Nesta terça, no Cubovoxes, mãe e filho debateram um momento delicado da história do Brasil. Miriam Leitão e Matheus Leitão protagonizaram uma conversa sobre a participação da jornalista e escritora como ativista contra o regime da ditadura popular e o seu episódio de tortura por militares. Filho de pais da ditadura, Matheus relatou seu encontro com o delator de seus pais e mais 30 militantes do PCdoB, que será transformado em livro após 15 anos de pesquisas. “Fui percebendo que o que eu tinha em mãos era mais do que uma memória familiar, mas parte da história de um Brasil que as pessoas querem esquecer”, afirmou.

Foi a segunda participação de Miriam na Bienal do Livro. Ontem, 7 de setembro, ela encerrou a programação do dia do Café Literário com uma mensagem de otimismo: “Momentos de crise, como a que vivemos, paralisam as pessoas. Mas crises passam. Temos três pactos fundamentais hoje no Brasil: nossa democracia é definitiva; firmamos um compromisso com a inflação controlada e entendemos que é preciso lutar contra a desigualdade. Não perco meu amor pelo país.”

Miriam falou sobre seus dois livros mais recentes – o romance Tempos extremos, em que olha para o passado e une os períodos da escravidão e da ditadura militar como pano de fundo da trajetória de uma família, e a não-ficção “História do Futuro”, em que analisa as potencialidades do Brasil para as próximas décadas.

Miriam participou do encontro ao lado do jornalista Edney Silvestre, que lança o livro “Vidas provisórias”, também passado na ditadura militar. “Somos uma geração marcada para sempre pela ditadura”, resumiu a jornalista. Miriam ressaltou a importância de se discutir a herança da escravidão. “Nunca abordamos suficientemente esse tema. A morte de jovens negros é uma questão fundamental – em lugares como Alagoas, morrem 20 jovens negros a cada um branco. Precisamos falar sobre isso”, defendeu.

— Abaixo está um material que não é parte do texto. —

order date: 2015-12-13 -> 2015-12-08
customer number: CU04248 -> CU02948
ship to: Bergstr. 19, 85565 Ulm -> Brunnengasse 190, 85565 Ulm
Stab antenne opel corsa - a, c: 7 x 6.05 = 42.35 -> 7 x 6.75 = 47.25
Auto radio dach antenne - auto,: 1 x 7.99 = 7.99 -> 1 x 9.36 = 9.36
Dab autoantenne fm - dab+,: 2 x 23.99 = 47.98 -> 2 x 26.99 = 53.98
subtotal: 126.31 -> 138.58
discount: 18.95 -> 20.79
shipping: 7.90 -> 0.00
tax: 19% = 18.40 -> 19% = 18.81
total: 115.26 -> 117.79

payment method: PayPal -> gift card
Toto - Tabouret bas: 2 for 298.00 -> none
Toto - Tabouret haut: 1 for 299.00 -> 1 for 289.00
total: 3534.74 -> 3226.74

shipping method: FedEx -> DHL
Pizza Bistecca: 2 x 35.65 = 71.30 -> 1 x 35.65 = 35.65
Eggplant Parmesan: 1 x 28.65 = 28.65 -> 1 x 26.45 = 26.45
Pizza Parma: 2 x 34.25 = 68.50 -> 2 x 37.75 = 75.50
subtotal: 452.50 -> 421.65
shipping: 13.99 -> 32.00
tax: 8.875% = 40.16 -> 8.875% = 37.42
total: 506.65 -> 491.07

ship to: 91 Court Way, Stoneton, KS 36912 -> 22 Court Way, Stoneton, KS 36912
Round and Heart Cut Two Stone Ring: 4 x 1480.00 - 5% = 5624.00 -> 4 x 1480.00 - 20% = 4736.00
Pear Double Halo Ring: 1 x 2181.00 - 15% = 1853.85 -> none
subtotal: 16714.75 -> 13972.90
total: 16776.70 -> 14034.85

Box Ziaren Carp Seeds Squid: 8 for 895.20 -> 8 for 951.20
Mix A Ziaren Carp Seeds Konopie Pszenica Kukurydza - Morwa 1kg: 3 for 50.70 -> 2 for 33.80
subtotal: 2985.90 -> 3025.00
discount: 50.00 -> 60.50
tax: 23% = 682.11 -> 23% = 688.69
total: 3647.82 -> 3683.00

Os dois jornalistas comentaram seus processos de criação. “Personagens falam conosco. Estou escrevendo um livro de contos e ouço várias vozes ao mesmo tempo, é de enlouquecer”, brincou Edney. Para “Vidas provisórias”, o jornalista estudou a vida de brasileiros exilados e chegou a viajar para a Suécia, onde o personagem vai morar. “Nós nunca vamos entender a dor de quem é expulso do seu país”, disse.

Música e internet


Sob o comando do mestre Daniel Piazolla, o grupo Escalandrum, da Argentina – país homenageado desta Bienal – se apresentou no Café Literário com uma identidade musical autêntica, que mescla o jazz a ritmos como o tango e folclóricos. O som dos hermanos embalou o público por cerca de uma hora.
 
Um dos maiores expoentes da música instrumental argentina, o grupo foi aplaudido diversas vezes ao longo de seu repertório, que incluiu composições originais e de autores de várias nacionalidades. Além de Piazzolla, o sexteto é formado por Mariano Sívori, Marín Pantyrer, Nicolás Guerschberg, Damián Fogiel e Gustavo Musso.
 
Outro destaque desta terça-feira foi a presença da sensação Kéfera, de 22 anos, fenômeno da internet que lançou na Bienal seu primeiro livro, Muito mais que 5 minutos. Foram distribuídas 800 senhas, e três mil pessoas vieram ver de perto a autora. A sessão de autógrafos durou quatro horas.
 
Cubovoxes
 
Também na segunda, 7 de setembro, o Cubovoxes encerrou seu dia de programações exibindo, às 19h, o documentário Levante, com histórias produzidas no Brasil, México, Hong Kong e Faixa de Gaza. Os relatos – feitos por jovens através de smartphones, tablets e drones – mostram as novas tecnologias como meio para a participação social.
 
“Somos carentes dessa multiplicidade de olhares e pontos de vista”, comentou a diretora Susanna Lira. Após a exibição do documentário, o público pôde compartilhar ideias e opiniões sobre o tema. “A ideia do documentário é trabalhar com questões de direitos humanos aliado às novas tecnologias”, finalizou Débora Garcia, do canal Futura.